At inclusion, 26 patients (59%) were delayed in bone age, 17 children (38%) had a BMD/CA< or =1 S.D. and six (13.6%) had a BMD/CA< or =2 S.D., whereas nine children (20%) had a BMD/BA< or =1 S.D. and three (6.8%) had a BMD/BA< or =2 S.D. During the follow-up, the BMD increase was greater in the GFD group, as determined by the BMD/CA/year (+0.05+/-0.3 vs -0.34+/-0.4 S.D.; P<0.01) and BMD/BA/year (-0.02+/-0.4 vs -0.4+/-0.6 S.D.; P<0.05).

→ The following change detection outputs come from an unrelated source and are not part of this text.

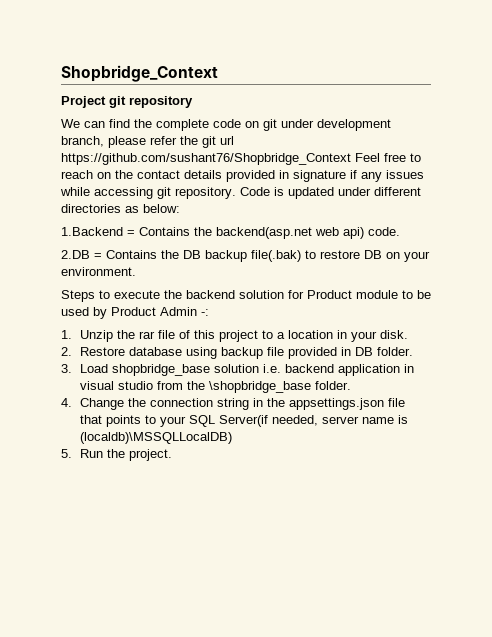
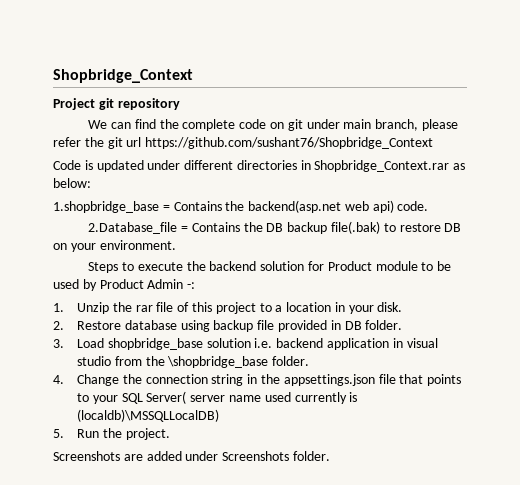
[317,119,391,131] development -> [343,119,372,129] main
[355,153,421,162] [61,170,424,182] [60,187,236,199] Feel free to reach on the contact details provided in signature if any issues while accessing git repository. -> (434, 143) //
(121, 208) none -> [300,160,450,172] in Shopbridge_Context.rar
[61,227,123,236] 1.Backend -> [53,201,159,213] 1.shopbridge_base
[61,250,90,259] 2.DB -> [88,222,178,234] 2.Database_file
[219,415,395,427] Server(if needed, server name -> [146,391,347,404] Server( server name used currently
(173, 455) none -> [53,451,330,461] // Screenshots are added under Screenshots folder.

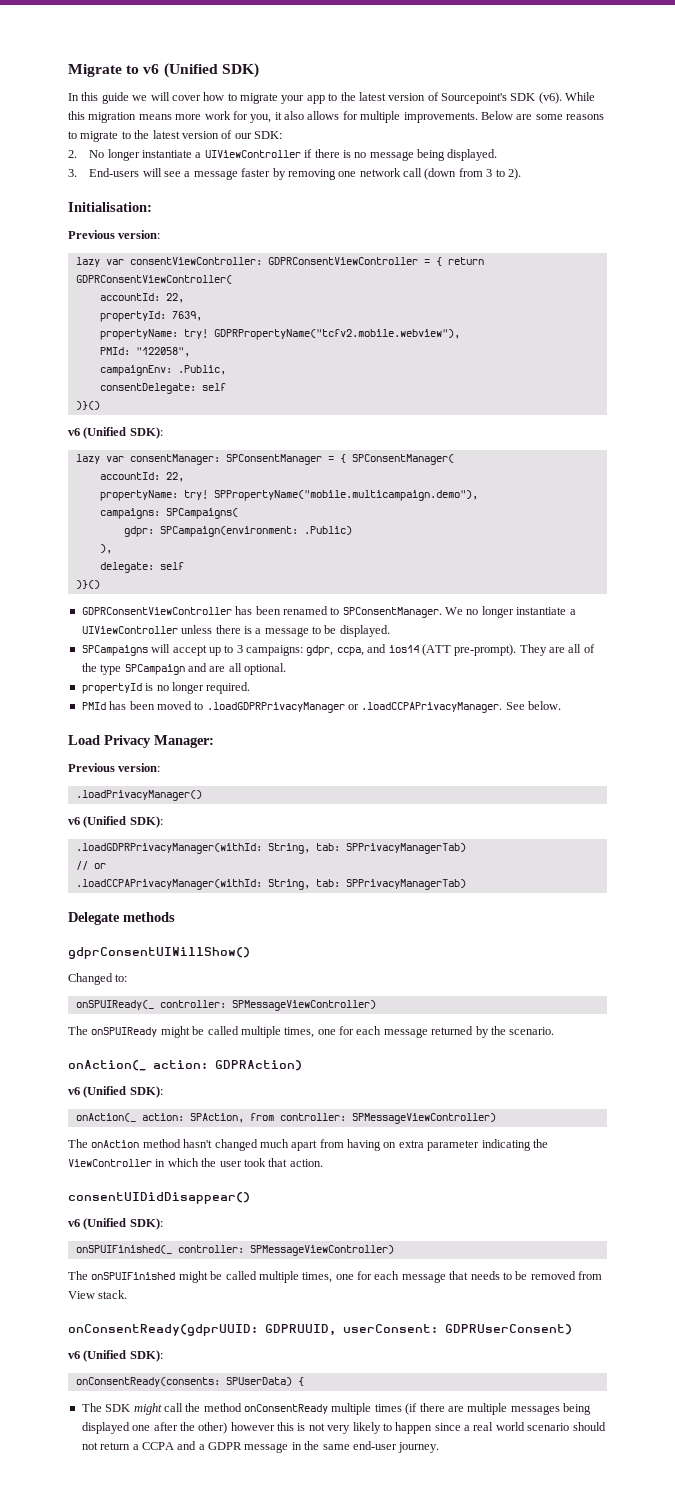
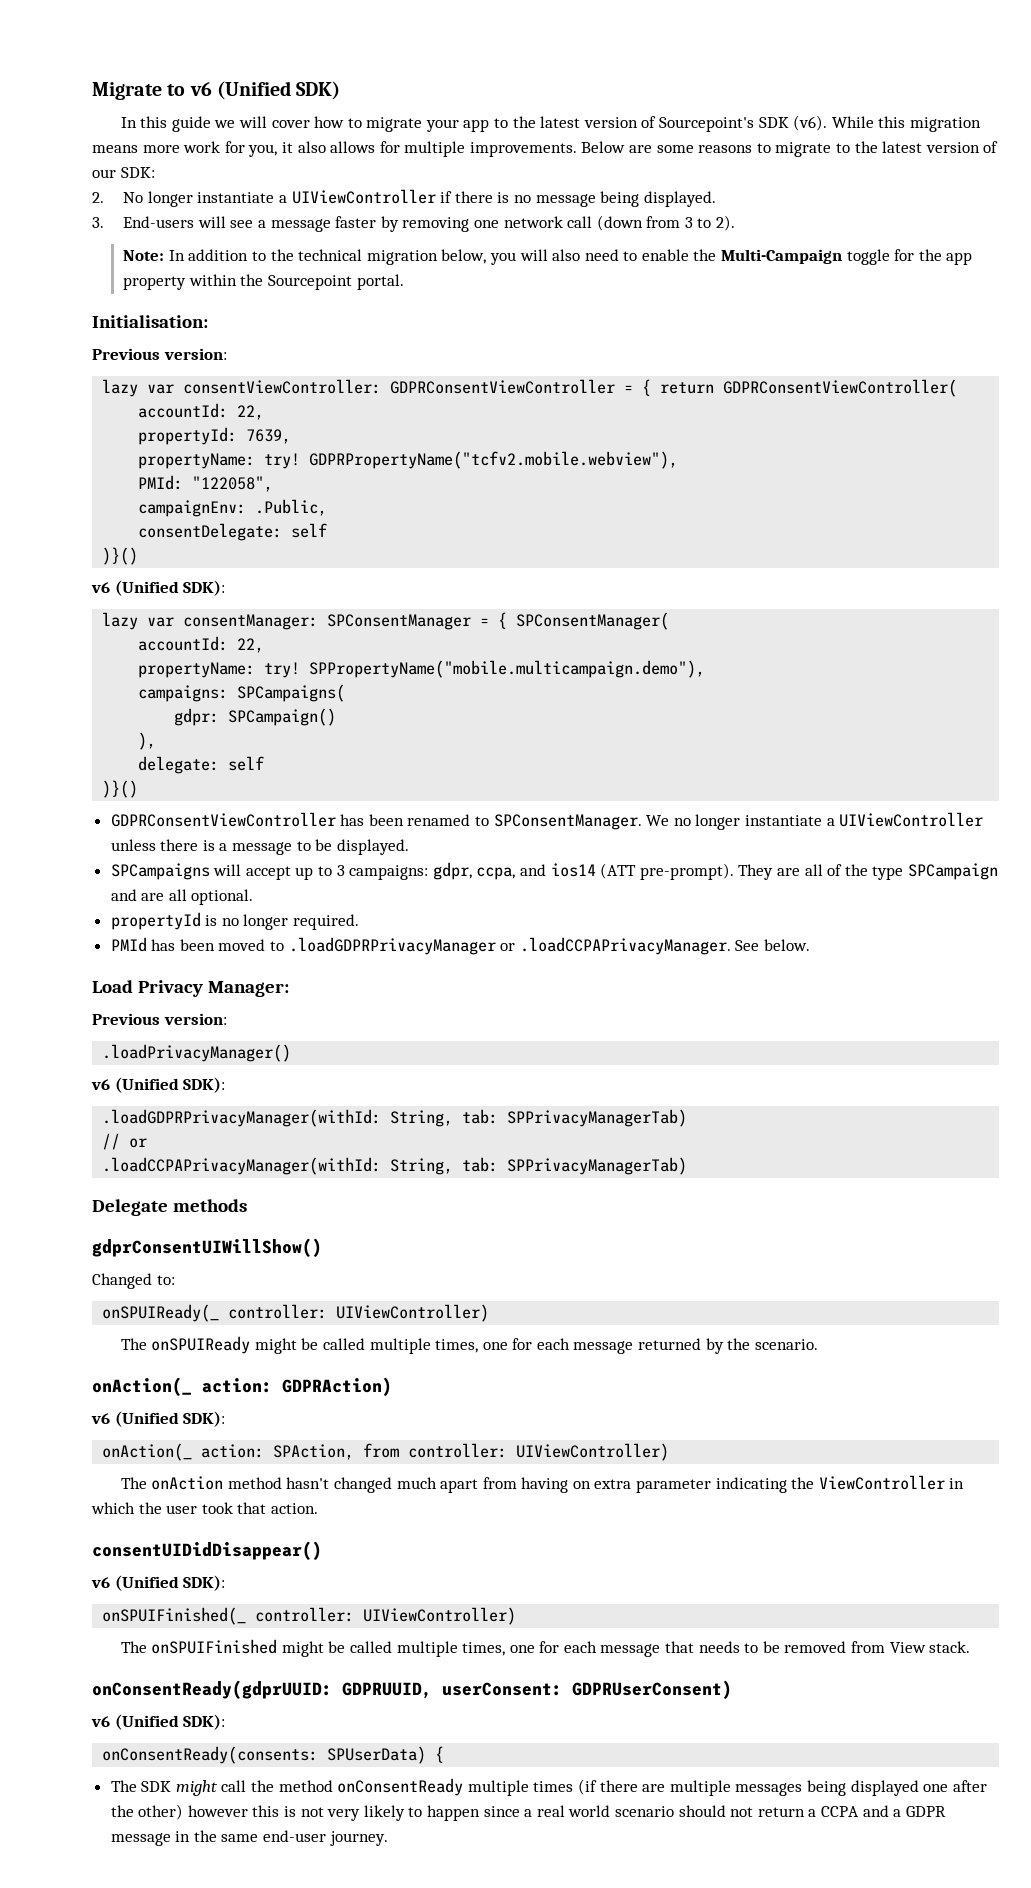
(521, 174) none -> [123,249,973,265] [123,274,404,290] // Note: In addition to the technical migration below, you will also need to enable the Multi-Campaign toggle for the app property within the Sourcepoint portal.
[159,526,352,537] SPCampaign(environment: .Public) -> [228,708,337,726] SPCampaign()
[231,1000,376,1011] SPMessageViewController) -> [336,1304,490,1322] UIViewController)
[351,1113,496,1124] SPMessageViewController) -> [516,1443,670,1461] UIViewController)
[249,1245,394,1256] SPMessageViewController) -> [363,1607,517,1625] UIViewController)

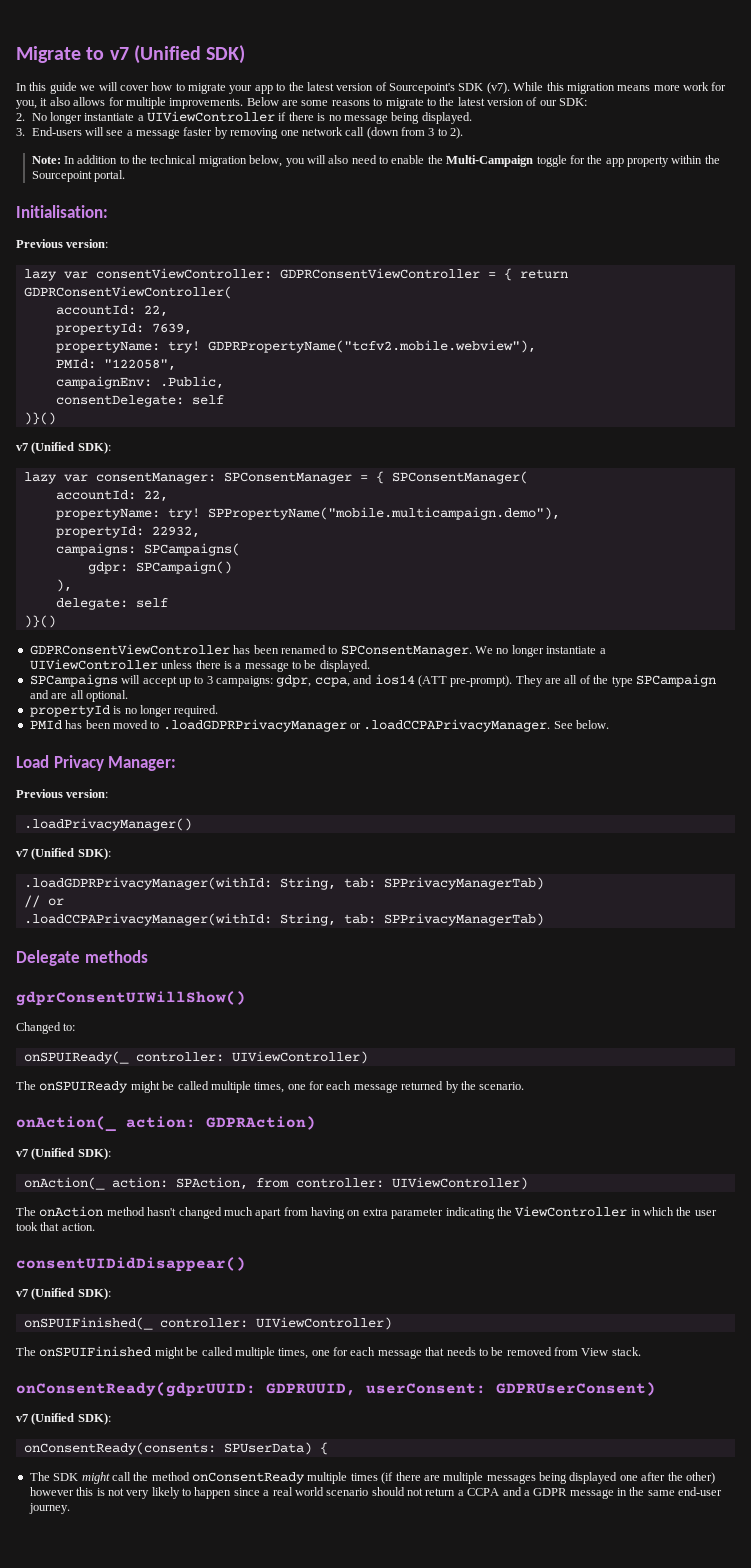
[189,82,212,96] v6 -> [109,47,129,60] v7
[793,115,828,131] (v6). -> [486,82,510,94] (v7).
[91,582,110,593] v6 -> [16,443,28,451] v7
(706, 669) none -> [55,526,200,538] // propertyId: 22932,
[91,1079,110,1090] v6 -> [16,849,28,857] v7
[91,1413,110,1424] v6 -> [16,1149,28,1157] v7
[91,1577,110,1588] v6 -> [16,1289,28,1297] v7
[91,1716,110,1727] v6 -> [16,1414,28,1422] v7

The gain in BMD/BA was smaller in the GFD group because of their need to catch up in bone maturation.

CONCLUSION

Celiac children not following a GFD show delays in both bone maturation and mineralization. This prospective study confirms the importance of maintaining a GFD in children with celiac disease until the end of skeletal mineralization even in asymptomatic patients following a non-restricted diet.

摘要

目的

本研究旨在评估乳糜泻患儿骨矿物质密度(BMD)的变化情况,并评估无麸质饮食(GFD)的效果。

方法

共对44名儿童(31名女孩和13名男孩)进行了随访。采用双能X线吸收法测量腰椎(Hologic QDR 4500)的骨密度。结果以骨密度绝对值、按实际年龄计算的Z值(BMD/CA)和按骨龄计算的Z值(BMD/BA)表示。根据患者是否食用无麸质饮食(n = 34)或含麸质饮食(n = 10)至少1年,将患者分为两组。所有患者在随访结束时临床症状均消失。

结果

纳入研究时,26名患者(59%)骨龄延迟,17名儿童(38%)的BMD/CA≤1个标准差,6名(13.6%)的BMD/CA≤2个标准差,而9名儿童(20%)的BMD/BA≤1个标准差,3名(6.8%)的BMD/BA≤2个标准差。在随访期间,通过BMD/CA/年(+0.05±0.3对-0.34±0.4标准差;P<0.01)和BMD/BA/年(-0.02±0.4对-0.4±0.6标准差;P<0.05)测定,GFD组的骨密度增加更大。由于需要追赶骨骼成熟,GFD组的BMD/BA增加较小。

结论

未采用GFD的乳糜泻患儿在骨骼成熟和矿化方面均出现延迟。这项前瞻性研究证实,对于乳糜泻患儿,即使是无症状且饮食不受限制的患者,在骨骼矿化结束前维持GFD也很重要。